REQUIRED WORK:
Show every line of the data where the word "Power" can be found.

THE DATA:
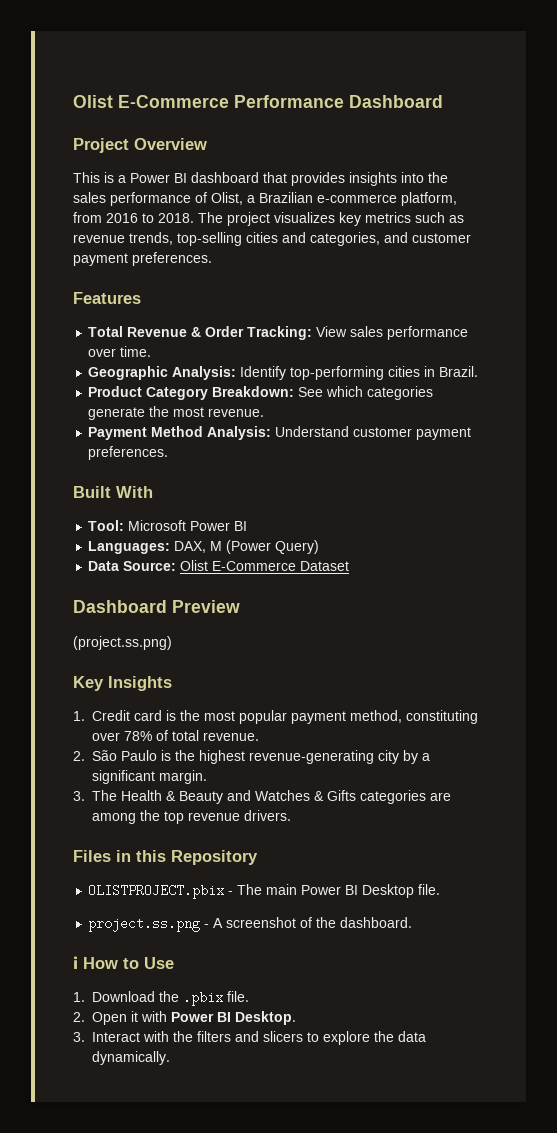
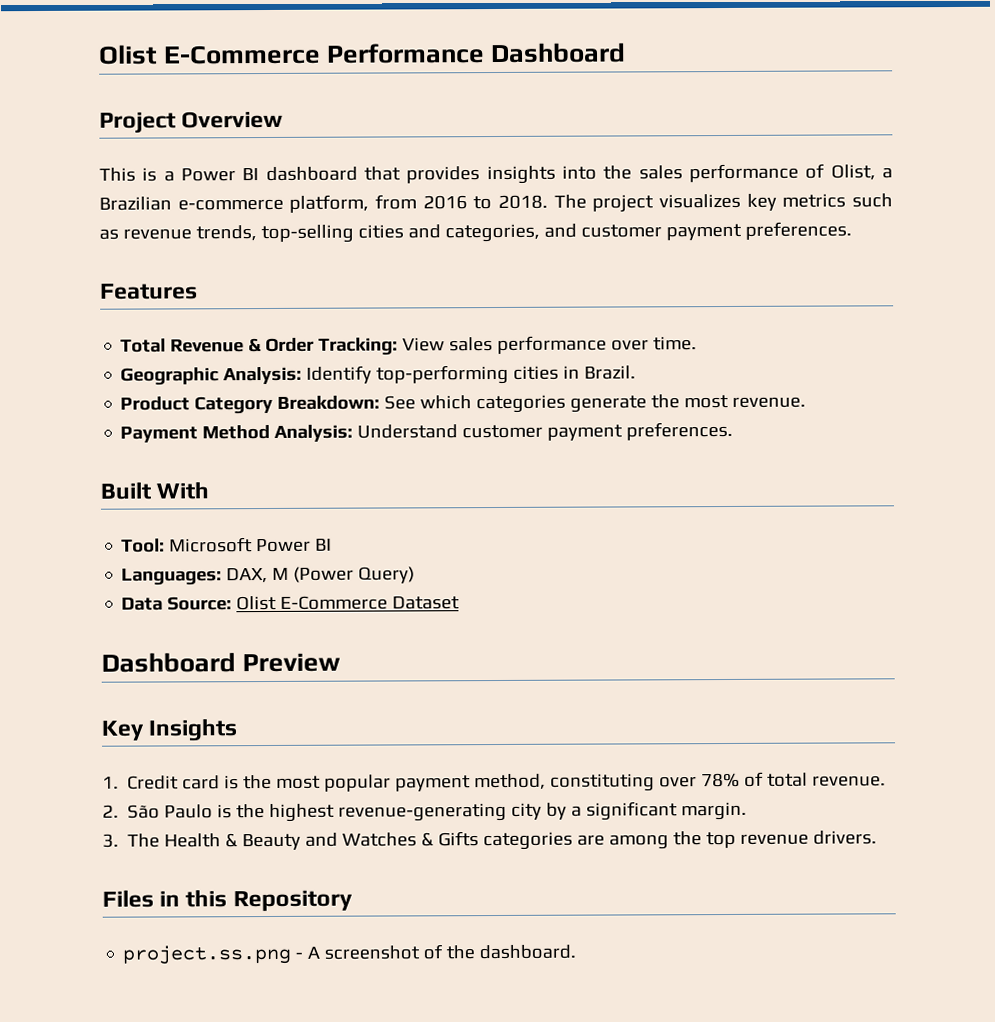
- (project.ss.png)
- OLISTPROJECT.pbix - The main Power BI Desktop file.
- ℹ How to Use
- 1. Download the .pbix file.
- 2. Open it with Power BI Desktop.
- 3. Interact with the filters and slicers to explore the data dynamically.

REPLY:
- OLISTPROJECT.pbix - The main Power BI Desktop file.
- 2. Open it with Power BI Desktop.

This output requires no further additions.